En mai 2013, le reporter-photographe Bira Figueiredo, qui vit à Maré, a été témoin d’une descente de la police militaire à son domicile. Il a aperçu des policiers jeter son équipement photographique dans les WC.

« À l’heure actuelle, il est extrêmement difficile de couvrir la sécurité publique », a confié à Equal Times Paula Máiran.

« Pas seulement en raison des menaces et de la réticence habituelle des sources officielles à procurer des informations en toute transparence mais aussi parce que les médias de masse pactisent notoirement avec le dispositif répressif en place, comme en attestent leurs lignes éditoriales, et se gardent de remettre en cause le modèle d’affrontement armé qui se solde par la mort en masse de civils dans les banlieues ».

Les mouvements sociaux, les syndicats et autres instances citoyennes avertissent que malgré un État de droit démocratique, des mesures propres à des États d’exception sont appliquées et que, plus que la police, c’est l’État qu’il faut démilitariser.

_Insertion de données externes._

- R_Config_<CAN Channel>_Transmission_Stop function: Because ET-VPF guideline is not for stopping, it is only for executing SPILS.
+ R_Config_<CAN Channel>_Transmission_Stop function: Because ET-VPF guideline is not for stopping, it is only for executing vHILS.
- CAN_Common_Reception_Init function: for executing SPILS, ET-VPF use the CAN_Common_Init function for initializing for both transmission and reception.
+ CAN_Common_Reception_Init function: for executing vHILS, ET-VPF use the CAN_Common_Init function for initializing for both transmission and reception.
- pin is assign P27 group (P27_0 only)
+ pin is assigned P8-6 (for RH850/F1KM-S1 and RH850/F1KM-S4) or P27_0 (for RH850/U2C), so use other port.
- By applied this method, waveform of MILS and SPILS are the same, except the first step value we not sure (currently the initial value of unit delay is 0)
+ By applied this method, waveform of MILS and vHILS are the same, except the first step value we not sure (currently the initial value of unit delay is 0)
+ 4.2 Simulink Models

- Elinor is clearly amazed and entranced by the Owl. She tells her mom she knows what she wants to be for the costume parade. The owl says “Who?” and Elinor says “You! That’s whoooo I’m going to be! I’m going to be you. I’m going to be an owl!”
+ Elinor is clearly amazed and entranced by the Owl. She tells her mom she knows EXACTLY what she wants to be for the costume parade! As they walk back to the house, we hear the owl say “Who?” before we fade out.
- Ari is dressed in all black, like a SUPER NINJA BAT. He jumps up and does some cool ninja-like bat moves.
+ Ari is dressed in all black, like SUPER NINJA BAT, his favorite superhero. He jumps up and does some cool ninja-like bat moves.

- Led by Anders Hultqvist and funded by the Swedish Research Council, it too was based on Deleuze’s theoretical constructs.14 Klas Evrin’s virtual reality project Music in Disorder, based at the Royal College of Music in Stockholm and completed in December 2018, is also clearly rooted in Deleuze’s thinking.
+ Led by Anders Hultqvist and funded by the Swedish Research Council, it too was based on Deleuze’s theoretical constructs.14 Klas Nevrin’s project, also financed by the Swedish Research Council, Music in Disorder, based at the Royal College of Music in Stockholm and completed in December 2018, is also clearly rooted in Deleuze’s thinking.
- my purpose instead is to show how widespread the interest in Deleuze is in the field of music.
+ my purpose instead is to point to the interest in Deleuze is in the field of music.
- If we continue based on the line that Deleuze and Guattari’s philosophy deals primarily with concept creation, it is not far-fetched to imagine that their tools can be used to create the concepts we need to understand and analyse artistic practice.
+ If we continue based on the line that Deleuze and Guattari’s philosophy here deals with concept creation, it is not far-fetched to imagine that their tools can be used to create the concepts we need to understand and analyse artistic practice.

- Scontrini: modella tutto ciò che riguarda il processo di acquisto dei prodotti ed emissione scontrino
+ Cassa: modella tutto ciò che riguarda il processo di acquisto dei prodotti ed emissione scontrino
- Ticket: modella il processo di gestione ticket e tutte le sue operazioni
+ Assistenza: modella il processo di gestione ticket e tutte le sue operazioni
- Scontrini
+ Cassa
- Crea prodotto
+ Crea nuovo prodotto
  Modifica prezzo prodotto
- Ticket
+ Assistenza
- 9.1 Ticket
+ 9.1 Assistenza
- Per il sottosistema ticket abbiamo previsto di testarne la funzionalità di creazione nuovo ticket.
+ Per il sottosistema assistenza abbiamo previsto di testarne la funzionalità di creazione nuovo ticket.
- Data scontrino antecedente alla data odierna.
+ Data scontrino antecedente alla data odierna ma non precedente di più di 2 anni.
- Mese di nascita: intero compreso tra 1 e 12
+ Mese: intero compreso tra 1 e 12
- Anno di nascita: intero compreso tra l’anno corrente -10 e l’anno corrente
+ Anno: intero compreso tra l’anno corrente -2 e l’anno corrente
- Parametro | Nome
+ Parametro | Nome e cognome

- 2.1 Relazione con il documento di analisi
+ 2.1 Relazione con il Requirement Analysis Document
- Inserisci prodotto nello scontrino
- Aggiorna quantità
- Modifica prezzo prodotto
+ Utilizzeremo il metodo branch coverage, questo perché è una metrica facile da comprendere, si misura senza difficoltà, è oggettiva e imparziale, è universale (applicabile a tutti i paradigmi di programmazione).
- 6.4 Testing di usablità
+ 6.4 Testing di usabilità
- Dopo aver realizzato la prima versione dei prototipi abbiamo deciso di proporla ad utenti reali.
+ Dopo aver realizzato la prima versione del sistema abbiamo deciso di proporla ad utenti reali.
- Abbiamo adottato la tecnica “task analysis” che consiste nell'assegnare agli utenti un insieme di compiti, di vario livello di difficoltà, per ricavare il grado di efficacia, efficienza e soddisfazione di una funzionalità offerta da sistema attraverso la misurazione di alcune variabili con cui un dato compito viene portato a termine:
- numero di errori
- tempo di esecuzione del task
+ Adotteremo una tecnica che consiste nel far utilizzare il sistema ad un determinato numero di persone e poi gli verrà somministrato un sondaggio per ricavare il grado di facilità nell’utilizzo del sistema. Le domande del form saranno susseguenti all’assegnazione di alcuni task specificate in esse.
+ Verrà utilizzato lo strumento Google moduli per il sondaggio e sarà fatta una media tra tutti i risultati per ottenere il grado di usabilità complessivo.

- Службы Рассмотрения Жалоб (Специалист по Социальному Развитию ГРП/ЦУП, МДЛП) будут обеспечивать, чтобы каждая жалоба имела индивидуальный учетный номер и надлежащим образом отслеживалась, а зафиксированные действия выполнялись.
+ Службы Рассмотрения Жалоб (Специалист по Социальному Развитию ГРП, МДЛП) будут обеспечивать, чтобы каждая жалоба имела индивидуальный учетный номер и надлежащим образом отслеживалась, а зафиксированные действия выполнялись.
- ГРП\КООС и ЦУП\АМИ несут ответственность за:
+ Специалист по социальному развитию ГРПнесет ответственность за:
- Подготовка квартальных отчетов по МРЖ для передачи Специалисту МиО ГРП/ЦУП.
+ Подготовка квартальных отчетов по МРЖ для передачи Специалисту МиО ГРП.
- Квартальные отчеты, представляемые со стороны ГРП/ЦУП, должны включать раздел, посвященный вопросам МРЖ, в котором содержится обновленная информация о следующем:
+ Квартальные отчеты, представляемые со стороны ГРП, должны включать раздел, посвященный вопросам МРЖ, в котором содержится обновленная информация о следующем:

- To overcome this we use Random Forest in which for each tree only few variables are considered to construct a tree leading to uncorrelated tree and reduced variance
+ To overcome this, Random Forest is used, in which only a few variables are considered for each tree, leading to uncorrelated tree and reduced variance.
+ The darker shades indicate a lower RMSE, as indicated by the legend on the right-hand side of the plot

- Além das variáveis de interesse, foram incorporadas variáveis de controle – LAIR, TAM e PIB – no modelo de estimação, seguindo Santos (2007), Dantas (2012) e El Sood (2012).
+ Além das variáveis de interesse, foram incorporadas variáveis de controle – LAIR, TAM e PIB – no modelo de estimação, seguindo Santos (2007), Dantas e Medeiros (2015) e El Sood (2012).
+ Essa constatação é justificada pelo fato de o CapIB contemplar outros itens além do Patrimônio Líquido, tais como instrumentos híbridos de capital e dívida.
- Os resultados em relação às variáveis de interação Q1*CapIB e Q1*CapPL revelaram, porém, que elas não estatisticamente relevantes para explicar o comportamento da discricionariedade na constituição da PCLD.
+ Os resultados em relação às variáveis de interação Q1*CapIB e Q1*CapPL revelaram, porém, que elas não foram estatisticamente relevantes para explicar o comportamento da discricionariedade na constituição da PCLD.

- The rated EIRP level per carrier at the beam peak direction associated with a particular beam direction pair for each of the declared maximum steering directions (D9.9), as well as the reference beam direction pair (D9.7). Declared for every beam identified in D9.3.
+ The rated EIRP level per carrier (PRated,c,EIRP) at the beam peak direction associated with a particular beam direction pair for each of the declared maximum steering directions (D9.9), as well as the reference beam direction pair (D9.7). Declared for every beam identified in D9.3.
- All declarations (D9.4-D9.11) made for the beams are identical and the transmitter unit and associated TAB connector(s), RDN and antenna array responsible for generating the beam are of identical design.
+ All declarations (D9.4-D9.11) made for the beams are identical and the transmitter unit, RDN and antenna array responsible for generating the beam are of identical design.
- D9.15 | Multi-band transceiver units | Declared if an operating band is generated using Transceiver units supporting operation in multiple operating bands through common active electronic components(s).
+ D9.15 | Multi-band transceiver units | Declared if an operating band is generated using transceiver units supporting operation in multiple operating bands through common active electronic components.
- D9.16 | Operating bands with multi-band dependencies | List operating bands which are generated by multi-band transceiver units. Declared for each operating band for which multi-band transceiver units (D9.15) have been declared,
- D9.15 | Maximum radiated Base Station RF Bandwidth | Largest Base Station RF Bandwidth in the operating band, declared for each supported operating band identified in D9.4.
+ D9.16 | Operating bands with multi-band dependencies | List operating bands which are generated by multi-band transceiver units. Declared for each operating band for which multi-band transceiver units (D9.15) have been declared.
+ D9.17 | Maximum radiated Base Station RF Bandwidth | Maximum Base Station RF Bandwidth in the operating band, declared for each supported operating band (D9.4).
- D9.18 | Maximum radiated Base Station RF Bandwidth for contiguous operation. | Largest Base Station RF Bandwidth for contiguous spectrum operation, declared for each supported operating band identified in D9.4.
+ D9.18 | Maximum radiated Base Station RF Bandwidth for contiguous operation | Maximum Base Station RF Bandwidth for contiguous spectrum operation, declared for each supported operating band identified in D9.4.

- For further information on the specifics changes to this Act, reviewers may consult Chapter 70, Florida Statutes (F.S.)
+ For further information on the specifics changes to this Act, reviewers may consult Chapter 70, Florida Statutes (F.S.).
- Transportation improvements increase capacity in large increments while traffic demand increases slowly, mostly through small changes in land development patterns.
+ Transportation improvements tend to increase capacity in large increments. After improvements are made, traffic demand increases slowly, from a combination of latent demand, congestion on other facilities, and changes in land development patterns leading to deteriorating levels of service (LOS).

« L’histoire de notre république est profondément marquée par le militarisme », observe Freixo, « et l’État brésilien est absolument militarisé ».

Outre son important effet symbolique, les partisans de la démilitarisation soutiennent que celle-ci contribuera à réduire la violence policière en rompant avec la culture militaire qui veut qu’un ordre soit obéi, et jamais remis en cause.

D’après eux, elle renforcera dans le même temps le contrôle démocratique général sur l’institution en facilitant les procédures judiciaires contre des policiers devant des tribunaux civils.

« Je veux une police qui soit préparée professionnellement pour comprendre son rôle social et remplir sa mission pour la protection de la société », insiste Ribeiro.

« La réforme de la sécurité publique relève d’une nécessité et nous ne pouvons laisser passer ce grand moment d’euphorie populaire ».

 

Cet article a été traduit de l'anglais.